The brand voice piece is the notable part. Rather than make you write a style guide from scratch, LinkedIn automatically assembles a starting brand voice profile by analyzing your existing presence on the platform — your Company Page and your past posts — which you can then refine. In LinkedIn's own description, "Brand kit in Campaign Manager allows you to set your brand's core assets such as color palette, fonts, and brand voice to help your ads stay consistently aligned with your brand," and the company says it can "save you time and reduce off-brand mistakes by ensuring AI-drafted ads and assets are on-brand without manual rework."
The feature sits alongside LinkedIn's broader push into AI-assisted campaign building, where its tools analyze your website and page to generate creatives and audiences. The Brand Kit is the consistency layer on top of that: a single place to encode the rules the AI follows. As of the reporting, it is available only to a limited set of users, so treat the exact settings and rollout as an early snapshot that may change.

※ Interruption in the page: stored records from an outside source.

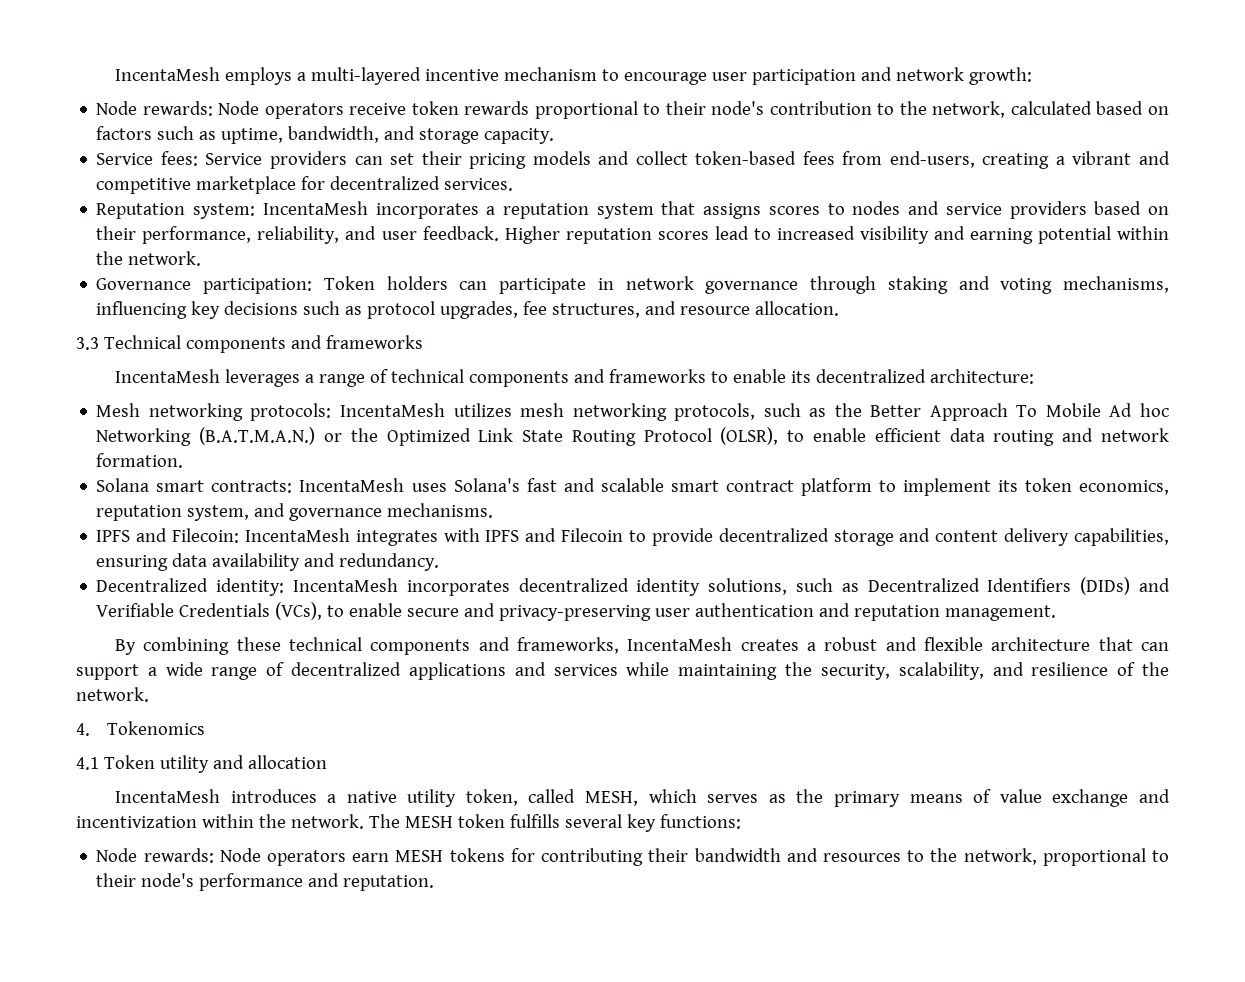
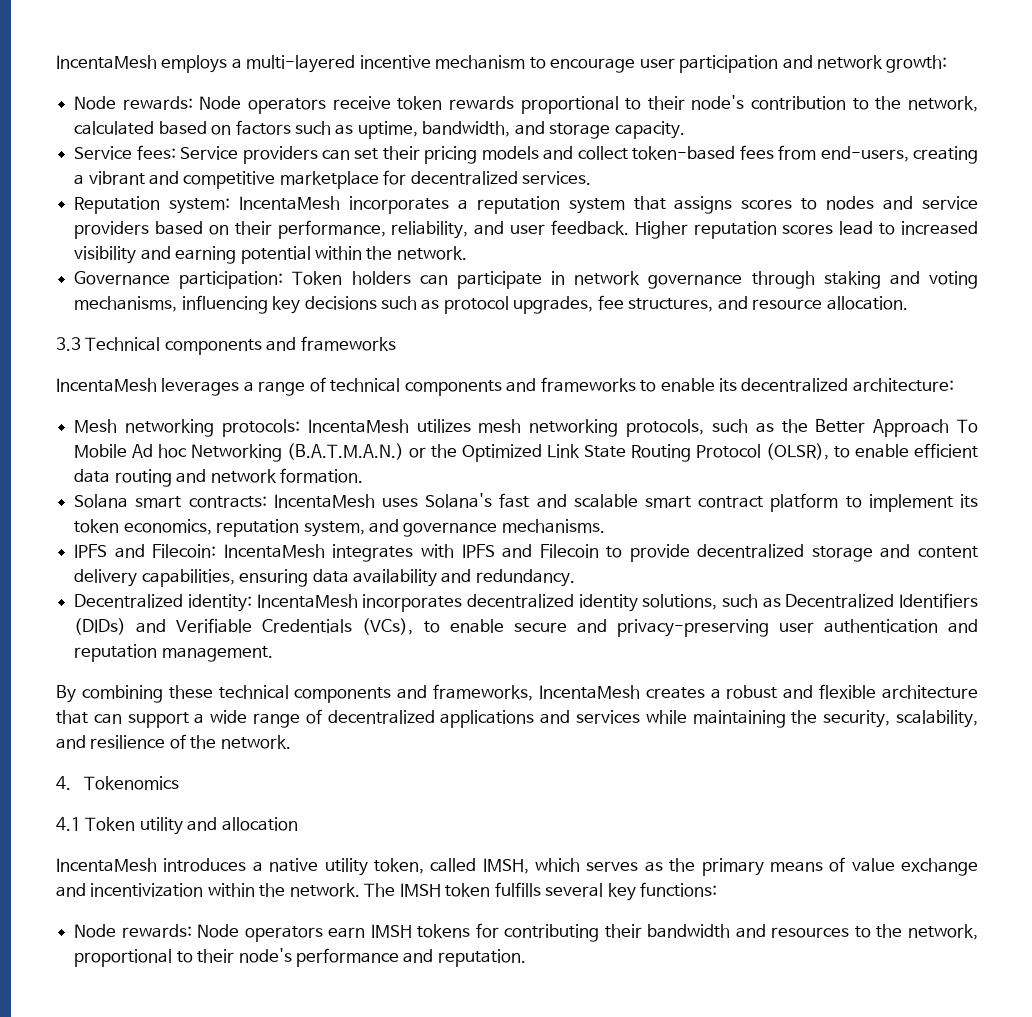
- IncentaMesh introduces a native utility token, called MESH, which serves as the primary means of value exchange and incentivization within the network.
+ IncentaMesh introduces a native utility token, called IMSH, which serves as the primary means of value exchange and incentivization within the network.
- The MESH token fulfills several key functions:
+ The IMSH token fulfills several key functions:
- Node rewards: Node operators earn MESH tokens for contributing their bandwidth and resources to the network, proportional to their node's performance and reputation.
+ Node rewards: Node operators earn IMSH tokens for contributing their bandwidth and resources to the network, proportional to their node's performance and reputation.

One boundary worth being clear about: the Brand Kit governs content created inside LinkedIn's own ad and AI tools, for LinkedIn. It is a per-platform brand control, not a brand system that travels with you across Instagram, TikTok, YouTube, or your blog.
LinkedIn's Brand Kit proves the model the whole industry is moving toward: you set brand rules once, and the AI obeys them. The catch is scope — those rules only govern content LinkedIn drafts, for LinkedIn. Kompozy applies the same idea one layer up, where it actually solves a creator's problem. The Persona Brief is your brand voice as an enforced rule set — tone, vocabulary, and a banned-word filter — and every output the engine generates is written against it, whether it is a text post, a thread, a blog article, a newsletter, or a video script. You do not re-teach your voice per network; you set it once and it holds across all nine platforms plus email and blog.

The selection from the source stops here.